Syaratnya adalah pertama, bela rasa yang di mengerti dalam tataran kompetensi etis, bukan kompetensi ketrampilan. Misal, seseorang melihat orang lain menderita tentu reaksinya macam-macam. Ada yang mengatakan karena orang itu malas atau tidak berusaha. Bila memiliki kompe tensi, orang itu akan bertanya apa yang harus saya perbuat? Kedua, butuh kemampuan kerja sama. Sebab kerja sama itu butuh latihan, pengorbanan, hati yang lapang. Di sini “saya” bukan lagi penting tetapi “kita” yang penting. Sampai titik ini jelas adanya BKSY.
Mengapa kesehatan dan kematian?
Karena dengan cara ini kita ingin terlibat dalam pilar Gereja yang hidup dengan menjunjung tinggi kehidupan, mengembangkan bela rasa, menghadirkan kebaikan bersama, juga kepedulian kepada sesama. BKSY ingin pada akhirnya orang meninggal pun dihormati martabatnya sebagai manusia. Di beberapa paroki juga ada Seksi St Yusuf. BKSY tidak menggantikan gerakan ini tetapi memberi makna lain terhadap gerakan ini. Bila Seksi St Yusuf berbela rasa di paroki saja, maka BKSY lebih luas menyapa saudara-saudara lintas paroki, kelompok kategorial, bahkan keuskupan.
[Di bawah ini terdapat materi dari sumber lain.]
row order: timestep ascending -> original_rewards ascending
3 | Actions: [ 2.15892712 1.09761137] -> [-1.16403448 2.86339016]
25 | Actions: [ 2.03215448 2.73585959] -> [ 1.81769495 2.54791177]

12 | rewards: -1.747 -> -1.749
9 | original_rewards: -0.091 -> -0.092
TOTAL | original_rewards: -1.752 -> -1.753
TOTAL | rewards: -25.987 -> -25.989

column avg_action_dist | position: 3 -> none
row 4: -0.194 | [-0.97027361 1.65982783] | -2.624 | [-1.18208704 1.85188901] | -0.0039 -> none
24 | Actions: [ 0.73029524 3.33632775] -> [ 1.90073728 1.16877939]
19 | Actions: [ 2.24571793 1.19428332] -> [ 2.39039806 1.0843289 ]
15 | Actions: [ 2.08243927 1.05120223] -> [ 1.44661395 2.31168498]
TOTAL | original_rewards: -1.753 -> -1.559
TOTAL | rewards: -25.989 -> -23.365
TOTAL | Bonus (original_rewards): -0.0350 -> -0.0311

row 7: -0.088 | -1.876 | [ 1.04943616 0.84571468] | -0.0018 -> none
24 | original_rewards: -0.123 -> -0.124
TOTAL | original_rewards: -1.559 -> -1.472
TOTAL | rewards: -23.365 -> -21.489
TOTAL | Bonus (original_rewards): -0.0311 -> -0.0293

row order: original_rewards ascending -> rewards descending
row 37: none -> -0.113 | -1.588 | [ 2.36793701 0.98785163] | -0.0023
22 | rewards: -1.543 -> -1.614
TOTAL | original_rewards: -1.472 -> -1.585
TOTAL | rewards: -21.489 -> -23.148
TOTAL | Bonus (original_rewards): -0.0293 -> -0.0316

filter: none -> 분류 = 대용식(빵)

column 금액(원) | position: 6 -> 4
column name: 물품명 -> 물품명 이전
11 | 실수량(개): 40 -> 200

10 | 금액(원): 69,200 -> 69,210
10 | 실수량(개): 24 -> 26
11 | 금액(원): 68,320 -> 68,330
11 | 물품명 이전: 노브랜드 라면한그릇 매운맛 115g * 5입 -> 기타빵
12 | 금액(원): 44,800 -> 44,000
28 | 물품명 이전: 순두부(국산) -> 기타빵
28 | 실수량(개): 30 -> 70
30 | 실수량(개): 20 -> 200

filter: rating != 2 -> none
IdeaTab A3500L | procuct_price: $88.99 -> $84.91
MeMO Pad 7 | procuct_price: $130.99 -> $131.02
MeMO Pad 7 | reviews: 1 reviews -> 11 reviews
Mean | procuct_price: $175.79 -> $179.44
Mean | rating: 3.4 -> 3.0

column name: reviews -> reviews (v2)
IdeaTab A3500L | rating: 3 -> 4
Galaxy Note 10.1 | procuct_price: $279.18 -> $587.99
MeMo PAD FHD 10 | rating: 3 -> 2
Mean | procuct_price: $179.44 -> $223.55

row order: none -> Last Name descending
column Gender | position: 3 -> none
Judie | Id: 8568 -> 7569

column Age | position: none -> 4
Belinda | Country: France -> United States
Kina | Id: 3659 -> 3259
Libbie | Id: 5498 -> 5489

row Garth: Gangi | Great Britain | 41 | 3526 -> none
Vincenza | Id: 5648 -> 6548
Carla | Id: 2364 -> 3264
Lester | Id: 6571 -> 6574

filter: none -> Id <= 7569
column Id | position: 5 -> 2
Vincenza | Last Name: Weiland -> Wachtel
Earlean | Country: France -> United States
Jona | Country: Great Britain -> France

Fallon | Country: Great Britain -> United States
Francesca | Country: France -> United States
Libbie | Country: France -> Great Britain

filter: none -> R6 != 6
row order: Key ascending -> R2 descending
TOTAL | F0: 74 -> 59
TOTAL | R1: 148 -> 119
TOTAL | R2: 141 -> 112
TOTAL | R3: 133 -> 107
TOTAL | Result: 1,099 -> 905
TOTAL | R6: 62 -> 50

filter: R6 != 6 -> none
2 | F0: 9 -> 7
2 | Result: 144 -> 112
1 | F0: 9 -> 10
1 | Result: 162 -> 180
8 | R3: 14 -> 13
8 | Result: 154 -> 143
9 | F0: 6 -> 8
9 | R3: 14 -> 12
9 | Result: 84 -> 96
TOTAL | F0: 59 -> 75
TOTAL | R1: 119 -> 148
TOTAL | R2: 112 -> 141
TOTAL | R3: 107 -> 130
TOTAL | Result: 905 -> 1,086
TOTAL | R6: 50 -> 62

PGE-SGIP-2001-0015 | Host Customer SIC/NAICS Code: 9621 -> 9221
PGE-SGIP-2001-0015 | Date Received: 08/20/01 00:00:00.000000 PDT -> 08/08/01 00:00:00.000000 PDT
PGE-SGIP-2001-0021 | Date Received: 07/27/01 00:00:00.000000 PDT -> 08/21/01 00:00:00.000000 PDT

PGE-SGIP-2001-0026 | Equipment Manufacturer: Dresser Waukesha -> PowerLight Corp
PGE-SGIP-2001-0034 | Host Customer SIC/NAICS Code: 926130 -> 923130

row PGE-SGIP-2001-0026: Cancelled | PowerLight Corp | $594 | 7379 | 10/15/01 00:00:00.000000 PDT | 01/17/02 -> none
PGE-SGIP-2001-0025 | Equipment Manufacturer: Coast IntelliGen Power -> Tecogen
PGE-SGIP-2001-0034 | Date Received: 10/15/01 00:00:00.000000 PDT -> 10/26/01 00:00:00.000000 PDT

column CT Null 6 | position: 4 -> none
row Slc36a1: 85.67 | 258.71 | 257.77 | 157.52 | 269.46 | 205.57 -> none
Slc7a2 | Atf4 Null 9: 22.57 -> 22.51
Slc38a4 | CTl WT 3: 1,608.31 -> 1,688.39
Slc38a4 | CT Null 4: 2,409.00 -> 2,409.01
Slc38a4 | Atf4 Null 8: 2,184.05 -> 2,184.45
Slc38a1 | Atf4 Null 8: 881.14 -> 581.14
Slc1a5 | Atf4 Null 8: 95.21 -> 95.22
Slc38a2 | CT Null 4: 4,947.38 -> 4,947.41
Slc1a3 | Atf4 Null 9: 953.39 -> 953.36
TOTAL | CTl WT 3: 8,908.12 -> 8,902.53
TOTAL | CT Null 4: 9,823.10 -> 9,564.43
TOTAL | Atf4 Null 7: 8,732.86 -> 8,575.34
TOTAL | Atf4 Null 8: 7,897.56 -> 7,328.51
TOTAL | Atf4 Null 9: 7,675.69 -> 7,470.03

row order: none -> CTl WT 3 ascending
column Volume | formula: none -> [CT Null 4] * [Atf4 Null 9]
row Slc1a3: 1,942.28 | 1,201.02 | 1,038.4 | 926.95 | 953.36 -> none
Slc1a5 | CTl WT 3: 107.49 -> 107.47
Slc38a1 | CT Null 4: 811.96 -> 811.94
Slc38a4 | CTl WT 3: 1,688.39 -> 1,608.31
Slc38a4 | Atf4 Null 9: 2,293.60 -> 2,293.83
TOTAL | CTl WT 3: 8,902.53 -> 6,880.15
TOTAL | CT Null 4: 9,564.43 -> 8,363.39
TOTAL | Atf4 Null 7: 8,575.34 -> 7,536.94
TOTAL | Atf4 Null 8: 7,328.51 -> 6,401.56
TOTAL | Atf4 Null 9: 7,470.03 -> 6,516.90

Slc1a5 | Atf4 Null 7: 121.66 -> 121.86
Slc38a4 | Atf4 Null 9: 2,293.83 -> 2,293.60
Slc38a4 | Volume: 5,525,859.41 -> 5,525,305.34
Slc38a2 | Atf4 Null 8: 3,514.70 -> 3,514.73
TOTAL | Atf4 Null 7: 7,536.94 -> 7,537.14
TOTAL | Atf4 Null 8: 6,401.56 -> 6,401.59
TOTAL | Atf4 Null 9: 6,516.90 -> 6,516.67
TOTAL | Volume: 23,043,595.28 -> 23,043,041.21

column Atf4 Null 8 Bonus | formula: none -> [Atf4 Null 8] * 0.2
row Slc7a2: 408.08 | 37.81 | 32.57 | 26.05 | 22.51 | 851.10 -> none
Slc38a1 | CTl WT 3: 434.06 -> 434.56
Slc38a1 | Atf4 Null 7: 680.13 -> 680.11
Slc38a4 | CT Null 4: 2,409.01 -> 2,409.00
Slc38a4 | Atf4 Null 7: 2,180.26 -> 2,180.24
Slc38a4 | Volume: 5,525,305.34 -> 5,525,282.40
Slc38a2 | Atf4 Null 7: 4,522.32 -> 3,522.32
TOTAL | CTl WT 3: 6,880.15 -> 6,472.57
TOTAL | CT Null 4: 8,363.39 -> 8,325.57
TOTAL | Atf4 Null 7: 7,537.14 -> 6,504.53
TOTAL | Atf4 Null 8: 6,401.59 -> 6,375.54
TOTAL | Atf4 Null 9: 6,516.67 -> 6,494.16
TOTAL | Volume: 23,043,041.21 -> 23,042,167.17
Jadi secara rohani persaudaraan kita makin luas.
Ada salah paham di beberapa paroki soal gerakan ini. Bagaimana sikap Gereja?
Saya mendengar satu dua kesalahpahaman tetapi anggota BKSY harus terus menjelaskan kepada umat. Tujuannya agar pelayanan lebih bagus lagi dan kerjasama lebih ditingkatkan lagi. Dengan begitu “virus” bela rasa ini bisa tersebar dari anak sampai saudara-saudari yang berumur 80 tahun. Karena itu saya mengundang para imam, penggerak di paroki, keuskupan, seksi-seksi, dan aktivis karya sosial supaya mempertimbangkan nilai-nilai yang terungkap dalam gerakan BKSY ini. BKSY bukan sekadar angka tetapi sebuah ajakan untuk berbela rasa.